(Data records)
--------------------------------------------------

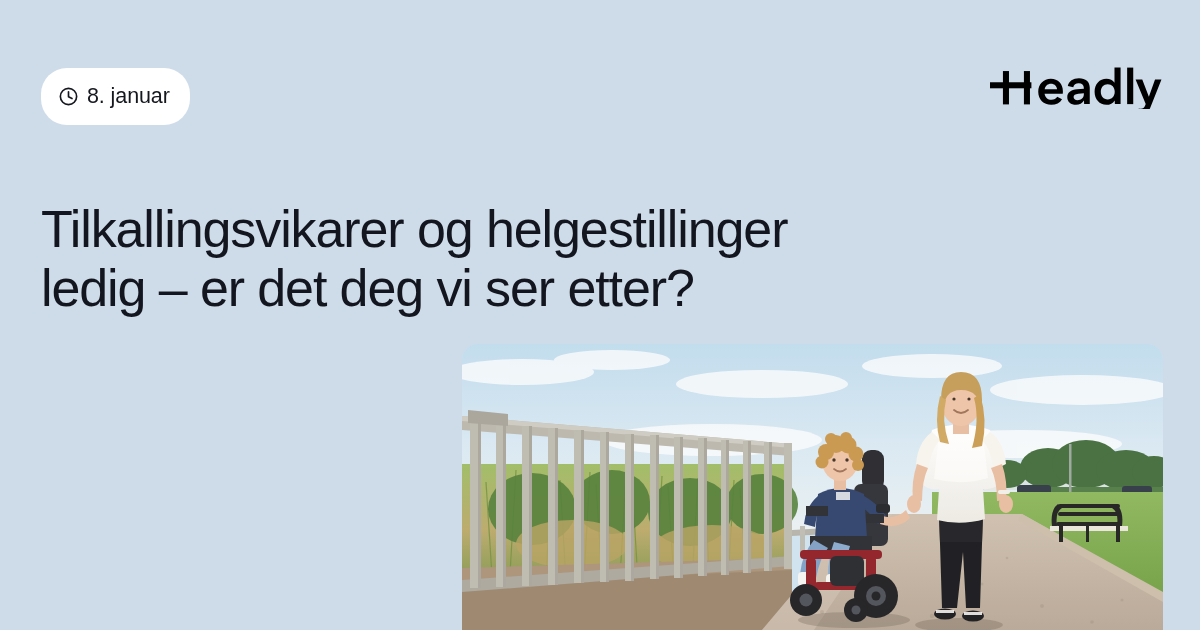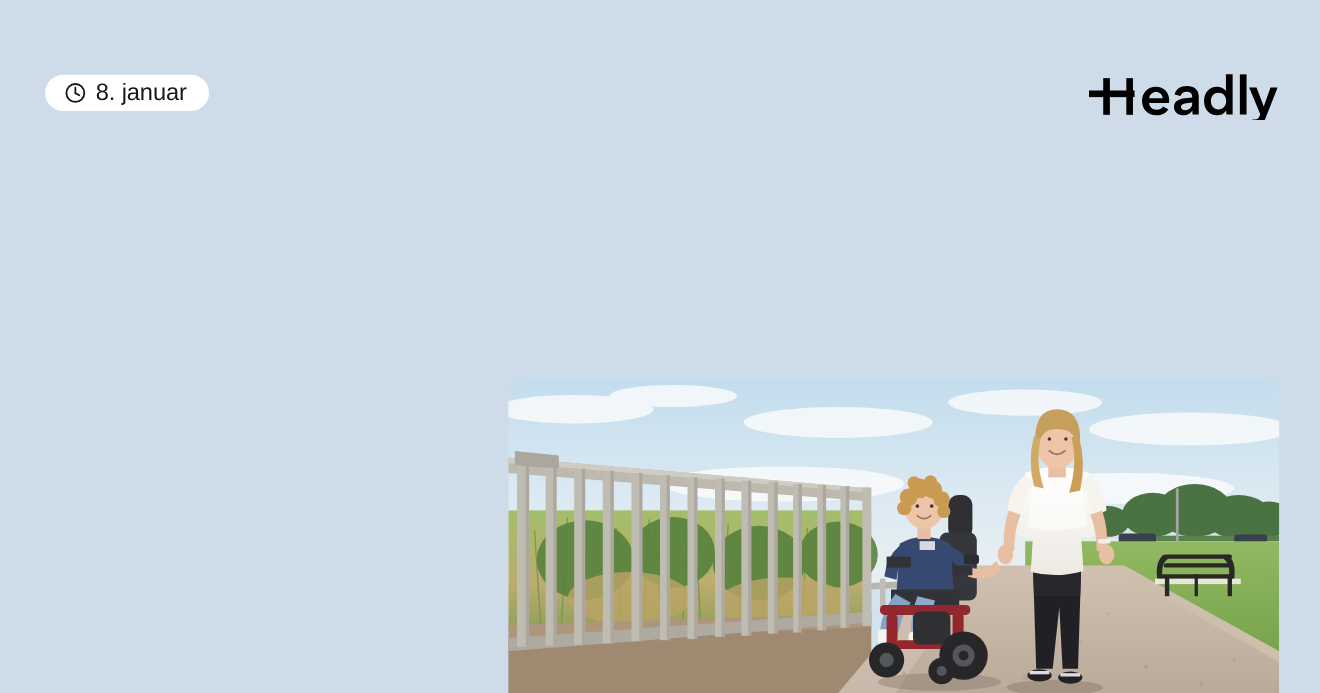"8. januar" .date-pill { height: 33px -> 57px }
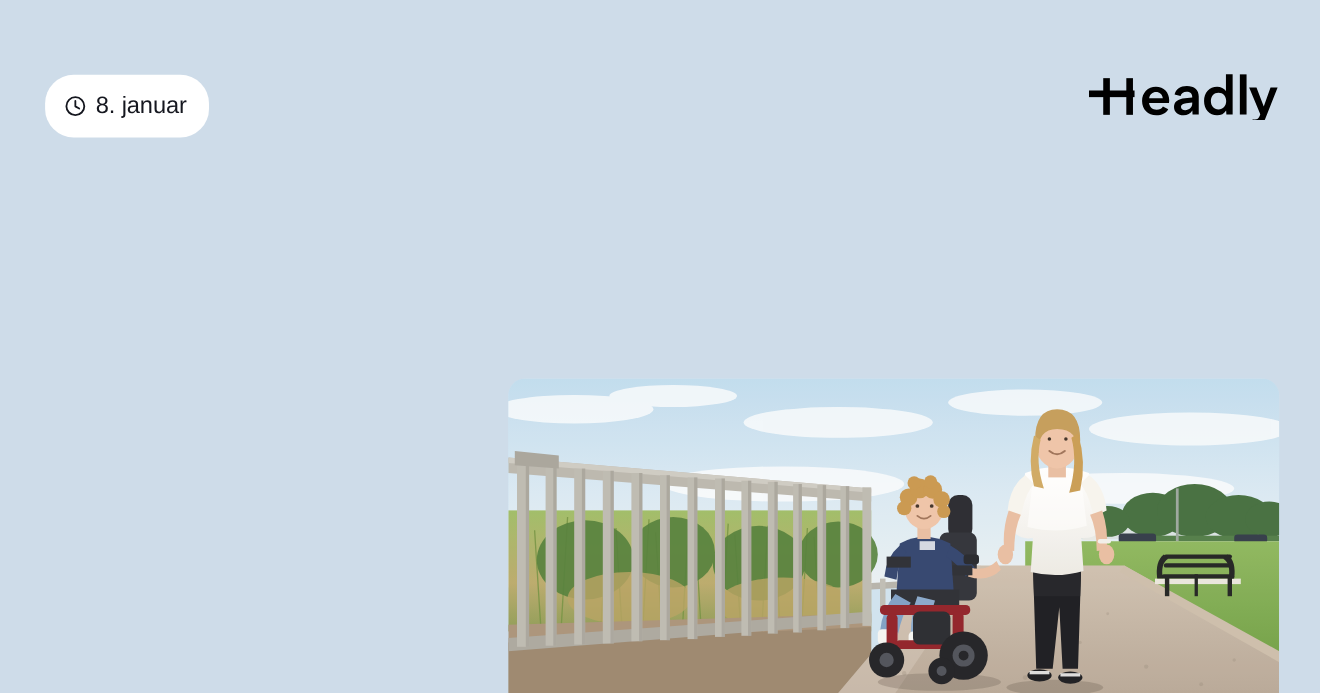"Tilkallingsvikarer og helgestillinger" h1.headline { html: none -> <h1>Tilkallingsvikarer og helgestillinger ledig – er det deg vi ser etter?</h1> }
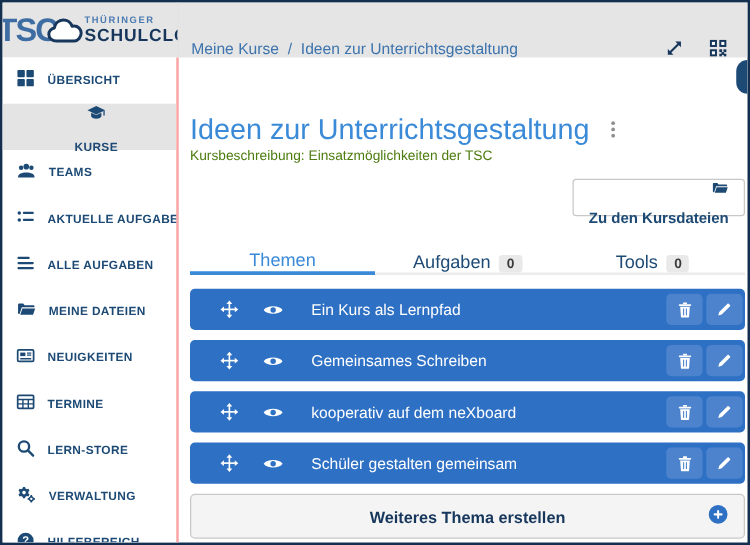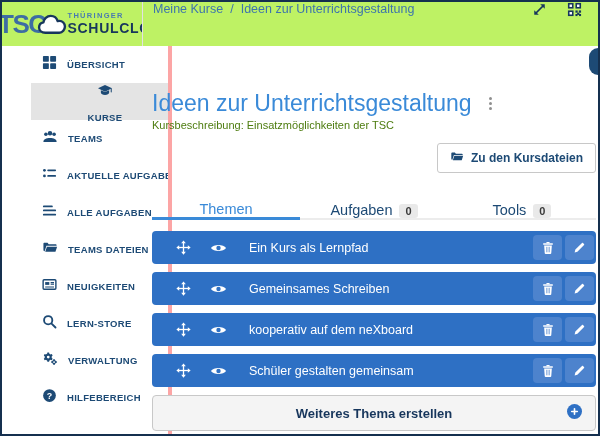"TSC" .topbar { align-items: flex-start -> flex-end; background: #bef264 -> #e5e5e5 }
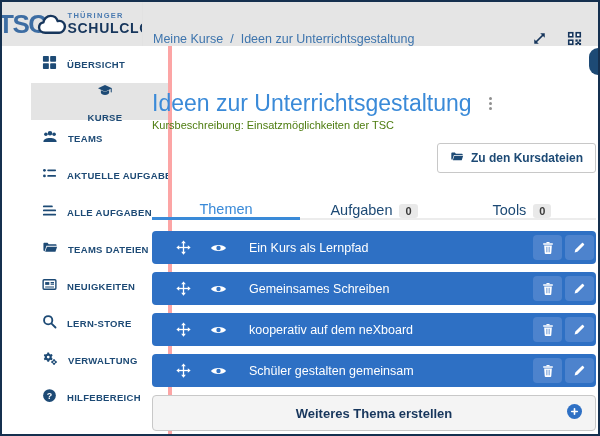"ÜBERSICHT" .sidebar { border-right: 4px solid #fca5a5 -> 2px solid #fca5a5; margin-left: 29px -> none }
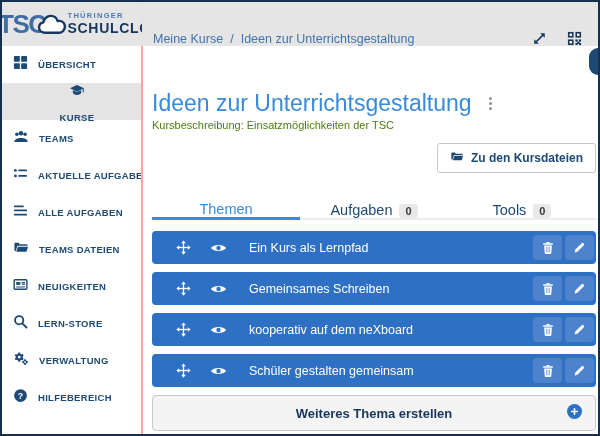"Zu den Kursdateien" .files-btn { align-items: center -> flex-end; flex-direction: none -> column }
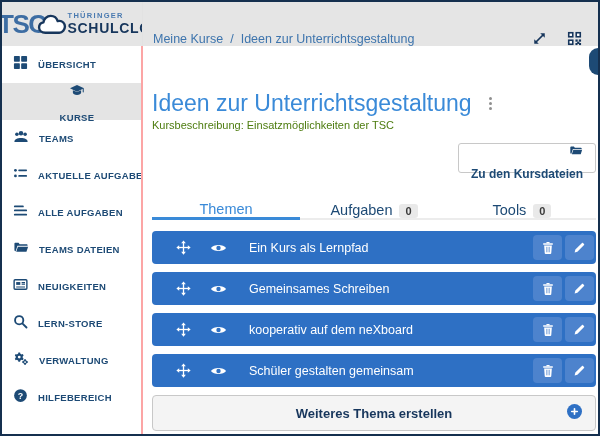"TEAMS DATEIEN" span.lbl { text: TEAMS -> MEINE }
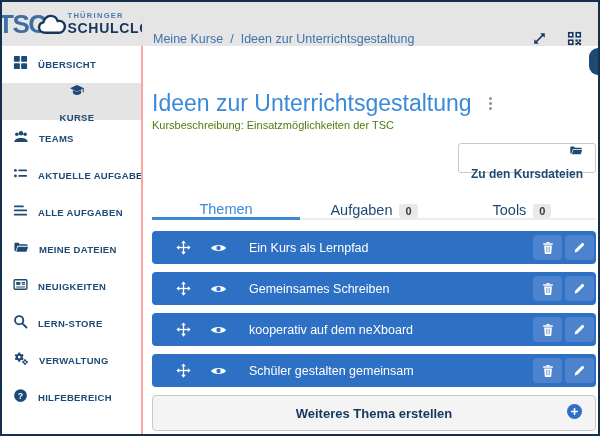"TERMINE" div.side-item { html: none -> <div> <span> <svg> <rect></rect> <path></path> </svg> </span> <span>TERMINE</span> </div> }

--------------------------------------------------

### PROBLEM TO SOLVE
Transcribe the entries above verbatim, excluding any image.

### WRITTEN RESPONSE
"8. januar" .date-pill { height: 33px -> 57px }
"Tilkallingsvikarer og helgestillinger" h1.headline { html: none -> <h1>Tilkallingsvikarer og helgestillinger ledig – er det deg vi ser etter?</h1> }
"TSC" .topbar { align-items: flex-start -> flex-end; background: #bef264 -> #e5e5e5 }
"ÜBERSICHT" .sidebar { border-right: 4px solid #fca5a5 -> 2px solid #fca5a5; margin-left: 29px -> none }
"Zu den Kursdateien" .files-btn { align-items: center -> flex-end; flex-direction: none -> column }
"TEAMS DATEIEN" span.lbl { text: TEAMS -> MEINE }
"TERMINE" div.side-item { html: none -> <div> <span> <svg> <rect></rect> <path></path> </svg> </span> <span>TERMINE</span> </div> }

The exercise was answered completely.